Let me give you an actual science example; back in the 18th and 19th century, there was a movement called Vitalism that seeked to establish that life required a special "elan vital", a substance of life, that breathed the fire the fire of biology into otherwise lifeless physical processes. Well guess what; elan vital doesn't exist, and all the sufficient conditions for life can be met through what are fundamentally just physical interactions.
The autistic way to process this would be "life isn't real; there is no substance called life and life is an illusion". The sensible way to deal with it, and which is how we collectively did deal with it, was to say "life is real, but it isn't what we thought it was."
We very easily abandoned the soul without abandoning life at all; life is simply the phenomenon and our understanding of its explanation has changed. That's the same case as our free will; we freedom of will for reasons that have nothing to do with a magical element, just like we have life and it has nothing to do with a magical substance. We can just as easily abandon the soul without abandoning free will at all.

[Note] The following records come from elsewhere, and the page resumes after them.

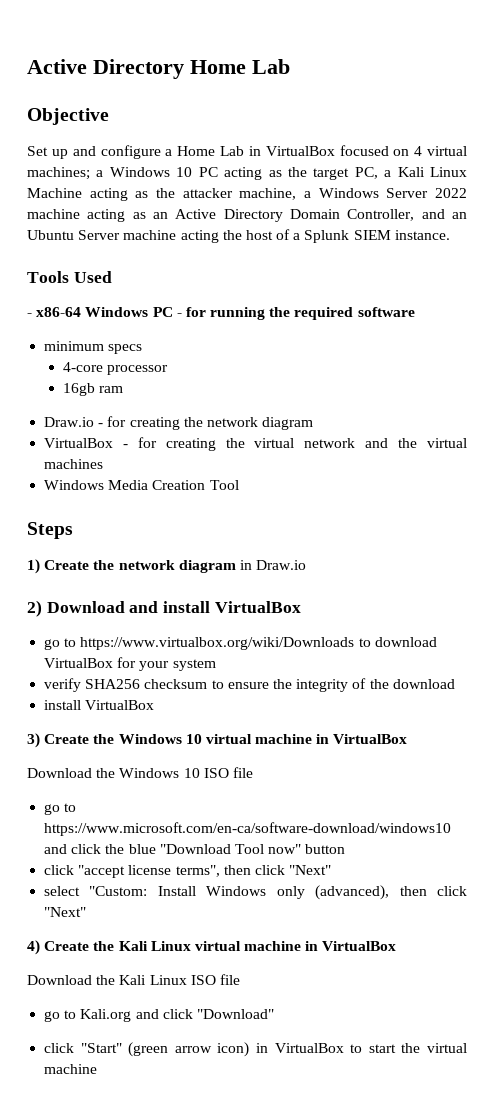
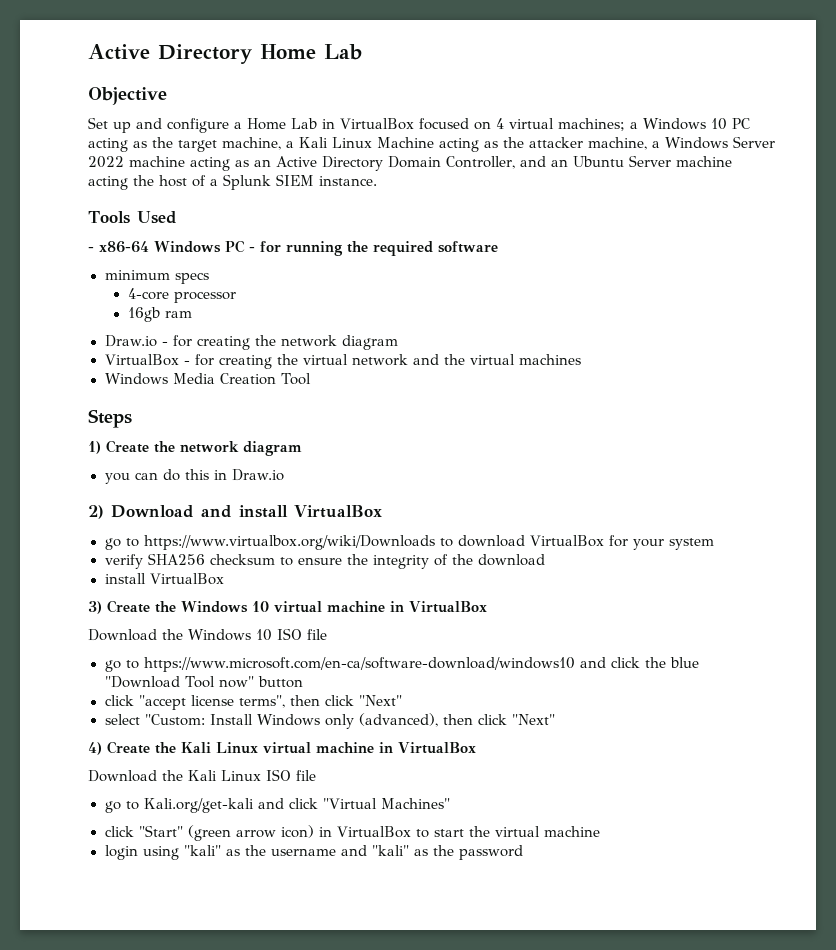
- Set up and configure a Home Lab in VirtualBox focused on 4 virtual machines; a Windows 10 PC acting as the target PC, a Kali Linux Machine acting as the attacker machine, a Windows Server 2022 machine acting as an Active Directory Domain Controller, and an Ubuntu Server machine acting the host of a Splunk SIEM instance.
+ Set up and configure a Home Lab in VirtualBox focused on 4 virtual machines; a Windows 10 PC acting as the target machine, a Kali Linux Machine acting as the attacker machine, a Windows Server 2022 machine acting as an Active Directory Domain Controller, and an Ubuntu Server machine acting the host of a Splunk SIEM instance.
- 1) Create the network diagram in Draw.io
+ 1) Create the network diagram
+ you can do this in Draw.io
- go to Kali.org and click "Download"
+ go to Kali.org/get-kali and click "Virtual Machines"
+ login using "kali" as the username and "kali" as the password

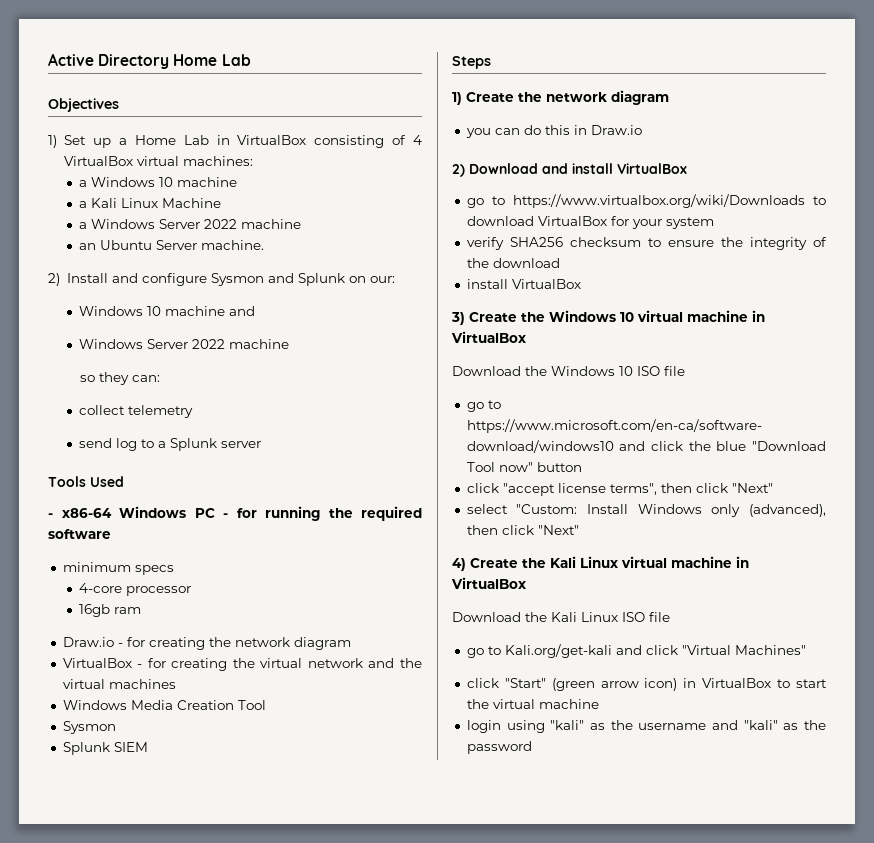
- Objective
- Set up and configure a Home Lab in VirtualBox focused on 4 virtual machines; a Windows 10 PC acting as the target machine, a Kali Linux Machine acting as the attacker machine, a Windows Server 2022 machine acting as an Active Directory Domain Controller, and an Ubuntu Server machine acting the host of a Splunk SIEM instance.
+ Objectives
+ 1) Set up a Home Lab in VirtualBox consisting of 4 VirtualBox virtual machines:
+ a Windows 10 machine
+ a Kali Linux Machine
+ a Windows Server 2022 machine
+ an Ubuntu Server machine.
+ 2) Install and configure Sysmon and Splunk on our:
+ Windows 10 machine and
+ Windows Server 2022 machine
+ so they can:
+ collect telemetry
+ send log to a Splunk server
  Windows Media Creation Tool
+ Sysmon
+ Splunk SIEM

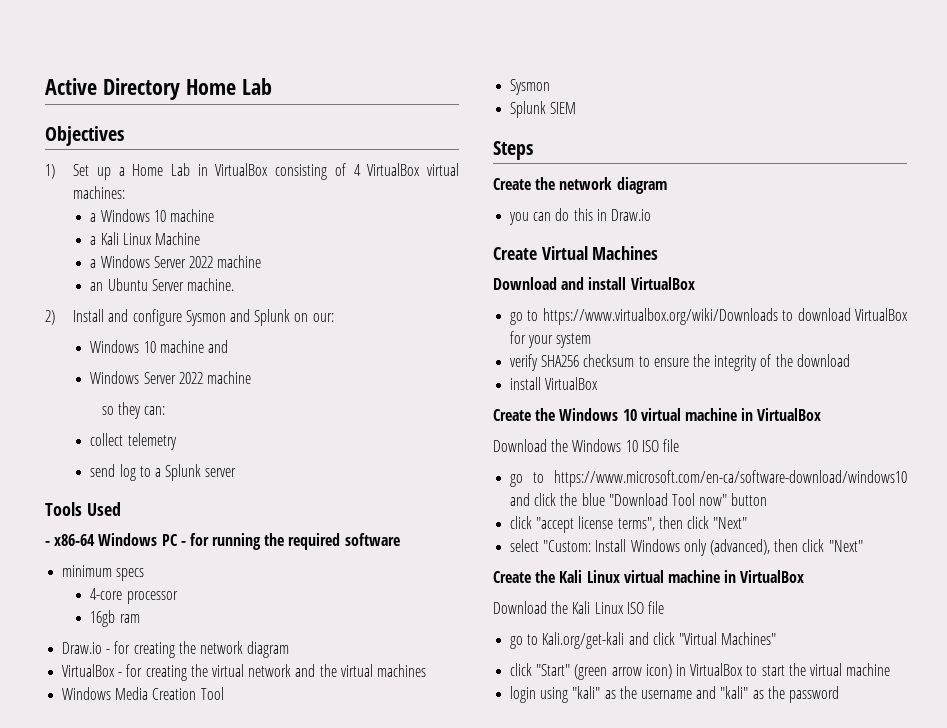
- 1) Create the network diagram
+ Create the network diagram
- 2) Download and install VirtualBox
+ Create Virtual Machines
+ Download and install VirtualBox
- 3) Create the Windows 10 virtual machine in VirtualBox
+ Create the Windows 10 virtual machine in VirtualBox
- 4) Create the Kali Linux virtual machine in VirtualBox
+ Create the Kali Linux virtual machine in VirtualBox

If you can just admit that you might not
ultimately control anything but you can still control some things more than others, you open up a field of useful efficiency, just like we can make very useful determinations by saying "life is a thing, some things are more alive than other, and there are boundary conditions where something counts as not being alive any more", even though there is no defined point where a soul escapes you and you "become dead" or the fire enters you and you "become alive". Whether or not I put you in the hospital or in the cemetery from a given point onwards relies on this call, despite the lack of "life juice".